教会の行事や、青年部、婦人部、壮年部等の各活動、支部でのふれあいや地域との交流などを紹介します。

支部長コラム

2022.9.18

8月末、両親の様子伺いに高知の実家に帰省しました。
父は10年以上前に脳出血を起こし、左半身が不自由になり、
母は5年前に小脳萎縮症と診断され、それでも現状を保ちながら
ふたりで何とか暮らしています。
自宅で暮らせてる間にと思い2か月に1度は帰るようにしています
帰るたびに気になっているのは、父が事あるごとに母に辛く当たることです。
父も身体が思うように動かない苛立ちからだと思いながら、
そんな父を見て、どうしても押さえられない腹立たしさが
込み上げてきてしまうのです。
その事を教会長さんに教えて頂きました。
ご両親はそうして毎日を送っているんですよ。
外野からとやかくいう事ではなく、
お母さんを讃えてあげられるといいですね。」と
言ってくださり、そして、聞いて頂いているうちに、
父に対しての感情が簡単なものではなく、
心の奥底に眠っている「父を許せない」思いが
こんなにもまだ残っていたのだとわかりました。
その事を話すと、教会長さんは、「今までこのことに向き合えてなかった
自分の心に気づけてよかったですね。
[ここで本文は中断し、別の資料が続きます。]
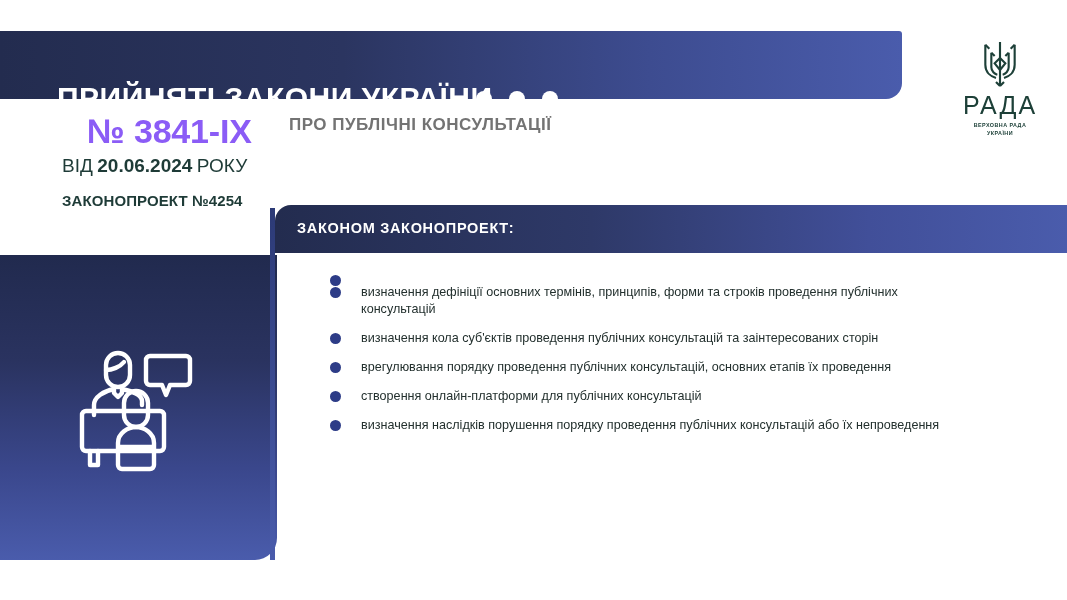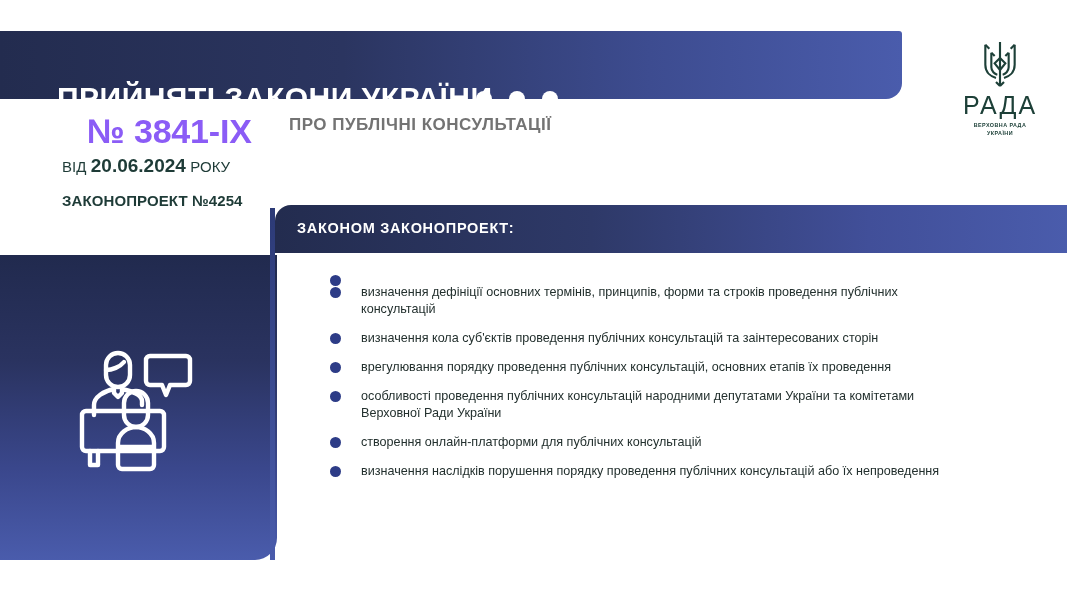--- a/index.html
+++ b/index.html
@@ -113,7 +113,7 @@
     font-size: 16px;
   }
   .law-date .small {
-    font-size: 15px;
+    font-size: 19px;
     font-weight: 400;
   }
   .law-date .big {

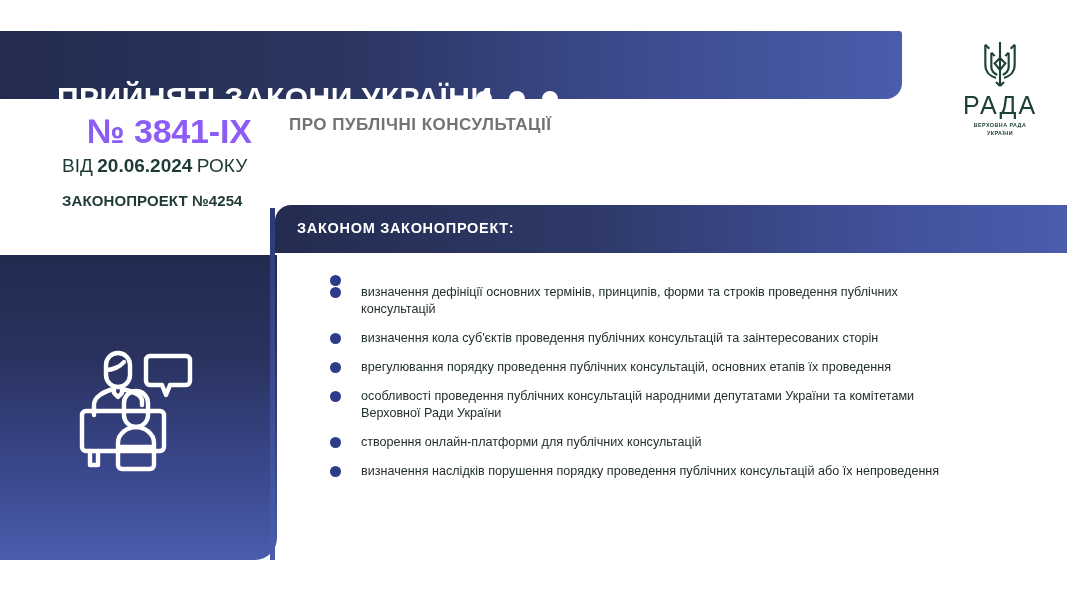--- a/index.html
+++ b/index.html
@@ -299,7 +299,6 @@
       <div class="provision-item"><span class="provision-bullet" style="background: rgb(45, 60, 135);"></span><span>визначення дефініції основних термінів, принципів, форми та строків проведення публічних консультацій</span></div>
       <div class="provision-item"><span class="provision-bullet" style="background: rgb(45, 60, 135);"></span><span>визначення кола суб'єктів проведення публічних консультацій та заінтересованих сторін</span></div>
       <div class="provision-item"><span class="provision-bullet" style="background: rgb(45, 60, 135);"></span><span>врегулювання порядку проведення публічних консультацій, основних етапів їх проведення</span></div>
-      <div class="provision-item"><span class="provision-bullet" style="background: rgb(45, 60, 135);"></span><span>особливості проведення публічних консультацій народними депутатами України та комітетами Верховної Ради України</span></div>
       <div class="provision-item"><span class="provision-bullet" style="background: rgb(45, 60, 135);"></span><span>створення онлайн-платформи для публічних консультацій</span></div>
       <div class="provision-item"><span class="provision-bullet" style="background: rgb(45, 60, 135);"></span><span>визначення наслідків порушення порядку проведення публічних консультацій або їх непроведення</span></div>
     </div>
奥底にある感情にまで気づくことは
誰でもができることではないんですよ。」と、
そこに気づけた事を喜んでくださいました。
そして、気づいたらこれからどうするかが大事です。と言って頂きました。
修行させて頂くようになって34年も経つのに、
支部長のお役を頂いて人さまには綺麗ごとを言ってきて、
自分にはドロドロとした汚い根性がまだまだ残っていると
叩きつけられたようで衝撃を受け、心の醜さに愕然としました。が、
同時に何のために私は修行しているんだろうと考えさせられました
9月度の佼成で、「心が揺れ動くことがあっても、それは生きている証です。
そのようにおおらかに受け止め、真理(法)を求めることのできる人間として
命を授かったことに感謝できれば、それこそが「真理に従うように」心が定まった、
菩薩らしい禅定の境地の一つに違いありません。」と、
教えて頂きました。その境地にはまだまだ至りませんが、
父という縁を通して命を授けて頂いたことに心底から感謝ができる私に、
菩薩行を通して魂を磨く修行を重ねて参りたいと思います。